Wednesday, May 29, 2024

Google’s Waze carpooling launched throughout Mexico

The Google-owned GPS navigation app Waze has announced the launch of its carpooling service across Mexico.

Waze Carpool is an app that matches drivers and riders who travel similar routes between their homes and workplaces or schools.

“It’s about sharing costs. We’re not creating carpooling as a profession but rather creating a community and reducing traffic,” said Waze México director Ingrid Avilés.

The Waze Carpool app allows people to find a ride-share companion using a variety of filters that limit potential travel mates based on factors such as workplace location, gender and even whether they have social media friends in common.

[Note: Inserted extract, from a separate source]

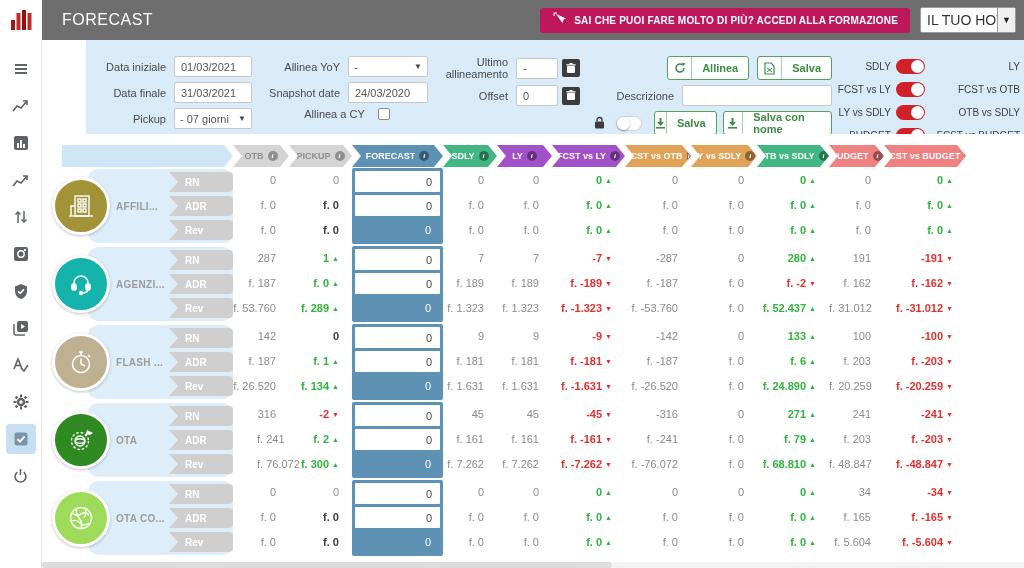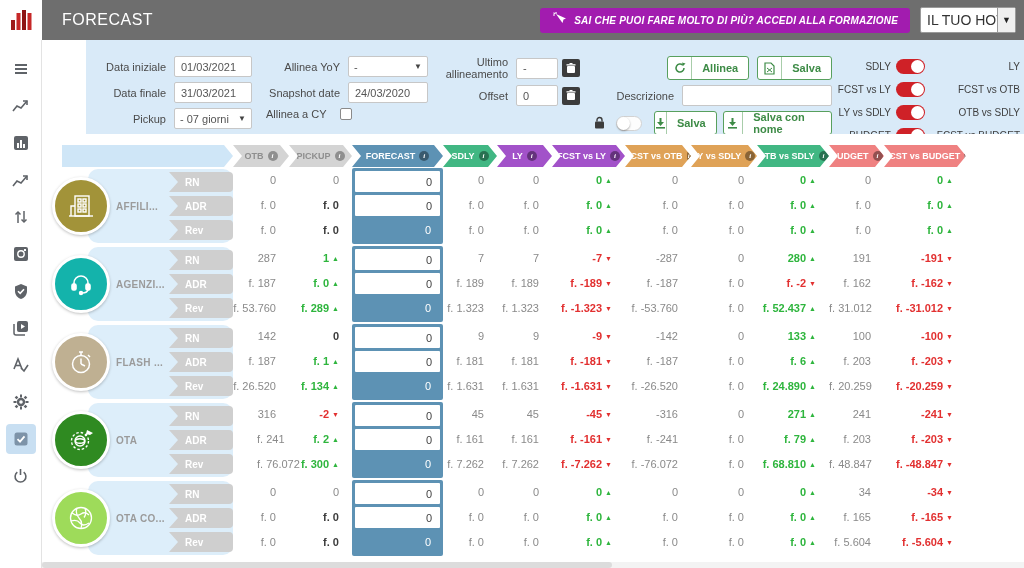"SAI CHE PUOI FARE MOLTO" .banner { background: #a21caf -> #be185d; font-style: italic -> none }
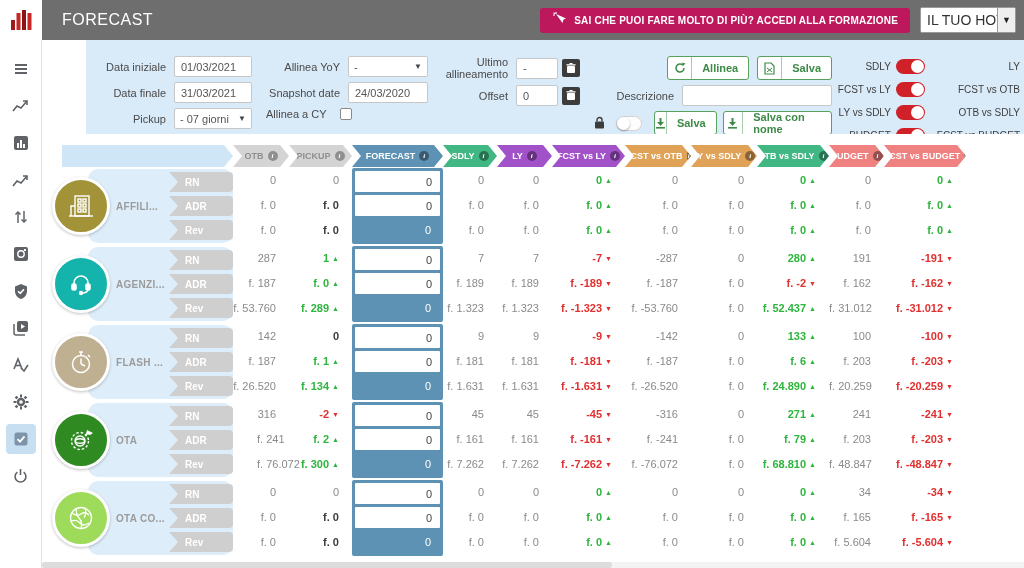"Allinea a CY" .cy-row { justify-content: flex-start -> center }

Once a match is found, the driver and passenger agree on a pick-up point to start their shared journey.

Noam Bardin, global CEO of Waze, says the purpose of the service is to reduce the number of cars on the road.

“. . . We see traffic as a community problem and that’s why we’re launching carpooling,” he said.

In the traffic-clogged streets of Mexico City, an average of just 1.2 people travel in each car but with the launch of Waze Carpool, that average could begin to creep up.

Avilés explained that riders pay for their share of gasoline expenses via the app with a bank card and that drivers are limited to completing just two trips per day.

During the first month of operations in Mexico, passengers will pay just 10 pesos (US $0.50) for each trip they take while drivers can earn up to 100 pesos (US $5).

With four million active users in Mexico, Waze has a large pool of potential drivers who could choose to offer spare seats in their cars and thus help to reduce traffic and contamination in the nation’s cities.

The service could be particularly beneficial in greater Mexico City, where car ownership has soared since the year 2000 and drivers often spend hours on the road on a daily basis.

The TomTom Traffic Index ranks the Mexican capital as the world’s most traffic congested city, one in which motorists can expect to spend an additional 227 hours a year — nine and a half full days — in traffic on top of their regular travel time.